The exchange had now settled into a pattern. Peters would widen the implication, McClay would narrow it back to the text. On numbers, Peters pushed harder, suggesting the scheme could scale up significantly once family members are factored in.

“Doesn’t the… FTA mean that up to 20,000 more Indians are able to come to New Zealand?” he asked. McClay’s reply was as much a rebuke as it was an answer.

“I caution suggestions of large numbers of people from anywhere in the world that would come to New Zealand,” he said.

“The reason for that is it does a disservice to the migrant community…There won’t be the number of people coming as a result of the agreement that has been suggested.”

Then came students. Another of Peters' pressure point. He framed the agreement as opening an uncapped pipeline. “Why does the FTA…state that the number of international students coming from India…will be uncapped?”

McClay pushed back on the premise itself.

“There are no caps that have ever been put on the places of any students from any country in the world coming to New Zealand,” he said.

“What successive governments have done…is use criteria…to have an effect upon the number of students that may come.”
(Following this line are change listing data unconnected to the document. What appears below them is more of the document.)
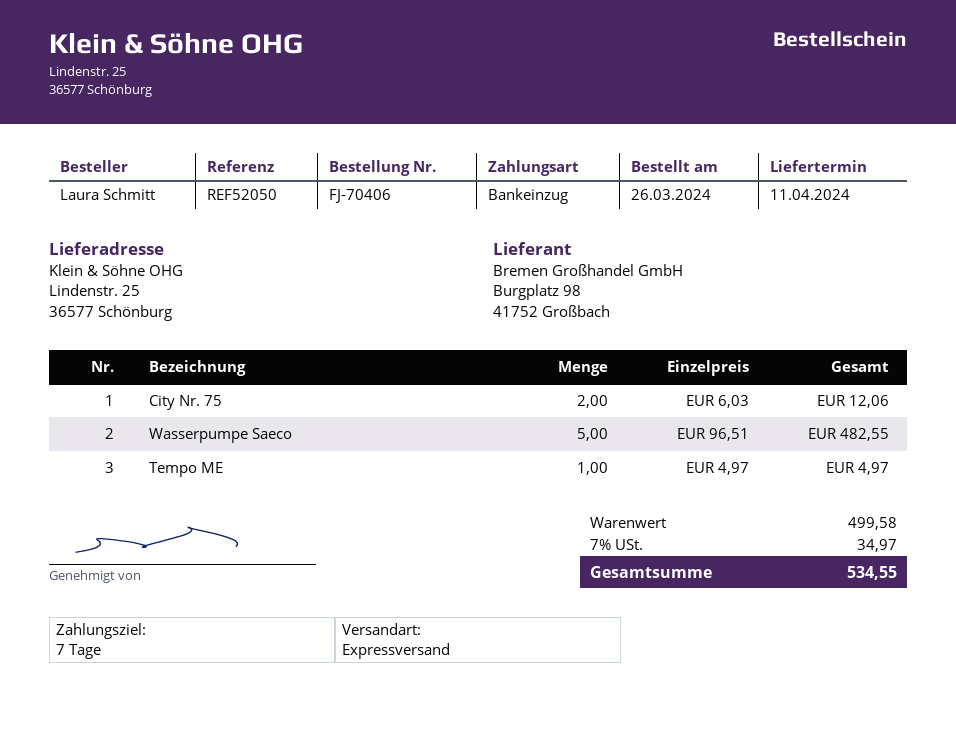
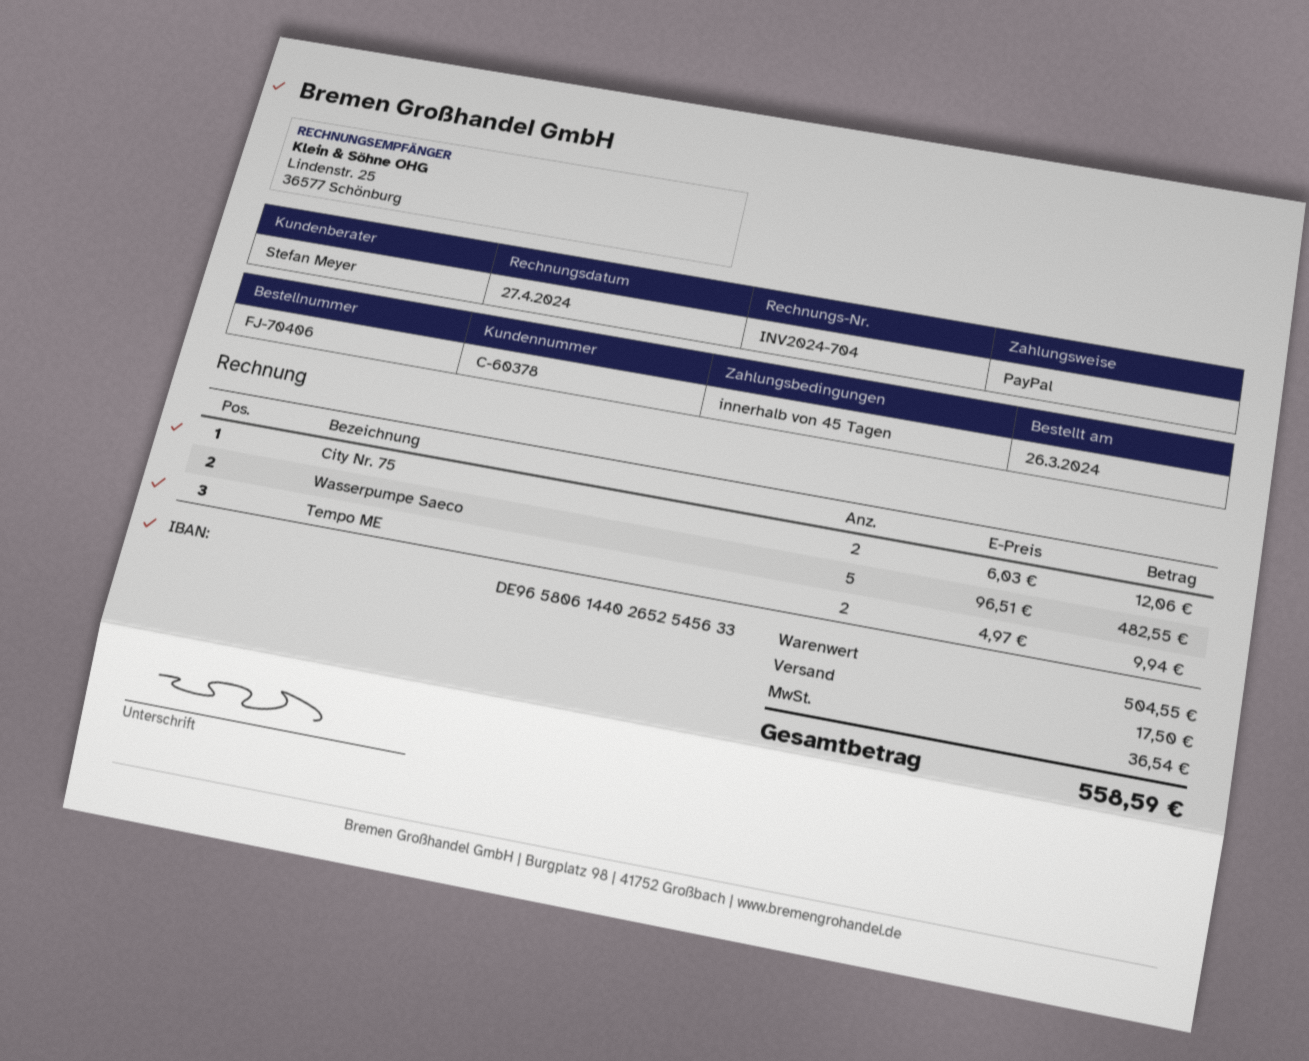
payment terms: 7 days -> 45 days
payment method: direct debit -> PayPal
Tempo ME: 1 x 4.97 = 4.97 -> 2 x 4.97 = 9.94
subtotal: 499.58 -> 504.55
shipping: none -> 17.50
tax: 34.97 -> 36.54
total: 534.55 -> 558.59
If migration was the emotional core of the exchange, investment was its credibility test. Peters turned to the $34-billion investment committed in the deal.

“Why…include an investment clause with a completely unrealistic and unachievable $34 billion target over 15 years…?” he asked.

McClay reframed it immediately. “The figure that has been mentioned is aspirational…What the government has done is taken on a commitment to promote investment in India,” he said.

And when pressed further on whether that expectation could trigger consequences if unmet, the trade minister was explicit about the limit of the obligation.

“Our commitment is to promote…it is very clear…New Zealand must promote investment. That is the obligation that the government has taken on.”

By now, the technical and the political had fully split. Peters closed by questioning whether the story being told in New Zealand matched what India believed it had secured.

“Why is there a massive chasm between the understanding of the Indian government…and what the country is being sold in New Zealand?” he asked.

McClay brushed it off with a line that sounded less like trade policy and more like campaign season.

“I don’t think there is a massive chasm…but it’s election year and there’s always going to be a bit of kicking and screaming.”

That, in a way, was the clearest signal of the afternoon. The India FTA has now had its first outing in Parliament. Not as a treaty text, but as a political object.